Casados, erotizados, infantilizados e desprotegidos

Publicado por Renan Marins
há 6 anos


Em 15 de agosto de 2017, o Portal do Observatório do Terceiro Setor veiculou uma reportagem sobre a questão do casamento infantil trazendo diversos dados, dentre os quais a informação de que o Brasil é o 4º país do mundo no ranking desse tipo de prática em números absolutos.

A definição de “casamento infantil” é formulada por pesquisadores e ativistas da área dos direitos de crianças e adolescentes a partir do parâmetro internacional fornecido pela Convenção dos Direitos da Criança da ONU (1989), que define como criança a pessoa com menos de 18 anos [nota 1] : entende-se por “casamento infantil” qualquer união conjugal formal ou informal em que ao menos um dos cônjuges tenha menos de dezoito anos. Mas além desse conceito fixado pelo critério etário, a noção de “casamento infantil” contém outras características, presentes no imaginário coletivo e que correspondem aos dados coletados e sistematizados por algumas pesquisas [nota 2]: é mais frequente em regiões de alta vulnerabilidade socioeconômica, e prevalecem as uniões entre meninas e homens mais velhos, a denotar a assimetria de gênero e geracional formada pela sobreposição de relações de poder, que estabelecem relacionamentos potencialmente desiguais e violadores de direitos dessas meninas.
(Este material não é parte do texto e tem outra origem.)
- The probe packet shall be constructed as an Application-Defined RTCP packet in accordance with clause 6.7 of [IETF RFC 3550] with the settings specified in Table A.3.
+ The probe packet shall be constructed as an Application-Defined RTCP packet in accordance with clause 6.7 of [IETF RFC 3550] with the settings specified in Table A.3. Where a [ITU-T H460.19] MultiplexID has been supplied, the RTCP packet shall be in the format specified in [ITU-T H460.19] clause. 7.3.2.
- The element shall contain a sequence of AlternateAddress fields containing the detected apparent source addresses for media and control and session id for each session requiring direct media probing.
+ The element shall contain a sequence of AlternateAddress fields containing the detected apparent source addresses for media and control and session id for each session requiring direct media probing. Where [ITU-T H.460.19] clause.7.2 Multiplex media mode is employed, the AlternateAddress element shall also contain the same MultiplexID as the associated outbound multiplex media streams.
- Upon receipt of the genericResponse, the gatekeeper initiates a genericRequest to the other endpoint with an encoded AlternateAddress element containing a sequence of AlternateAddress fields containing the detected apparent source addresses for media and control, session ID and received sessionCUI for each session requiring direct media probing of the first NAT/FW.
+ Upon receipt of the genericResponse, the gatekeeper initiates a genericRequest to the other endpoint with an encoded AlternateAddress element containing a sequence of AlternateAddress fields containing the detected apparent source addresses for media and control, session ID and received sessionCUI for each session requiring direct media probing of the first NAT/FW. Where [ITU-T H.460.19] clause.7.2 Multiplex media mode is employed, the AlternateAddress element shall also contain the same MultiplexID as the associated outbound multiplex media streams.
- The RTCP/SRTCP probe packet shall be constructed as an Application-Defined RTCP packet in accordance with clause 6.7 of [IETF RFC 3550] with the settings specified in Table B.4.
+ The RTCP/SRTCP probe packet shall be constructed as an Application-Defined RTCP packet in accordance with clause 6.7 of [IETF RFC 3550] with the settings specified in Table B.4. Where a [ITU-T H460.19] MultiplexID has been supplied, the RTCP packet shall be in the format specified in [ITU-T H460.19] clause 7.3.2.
Por outro lado, outros dados apresentam questões menos visibilizadas, que desconstroem outras noções estereotipadas, talvez pensadas a partir da notícia dos rituais de casamentos infantis em regiões da África e Ásia, que envolvem uniões forçadas entre homens cinquentenários e meninas impúberes.

Para compreender alguns aspectos próprios da realidade brasileira, lanço mão do relatório da pesquisa “Ela vai no meu barco – casamento na infância e na adolescência no Brasil”, em que foram pesquisados os Estados do Pará e do Maranhão, apontados no Censo de 2010 como os mais numerosos em casamentos infantis, em cotejo com a legislação brasileira sobre o tema, e sempre pensando a partir de uma perspectiva dos direitos sexuais e reprodutivos como uma dimensão dos Direitos Humanos.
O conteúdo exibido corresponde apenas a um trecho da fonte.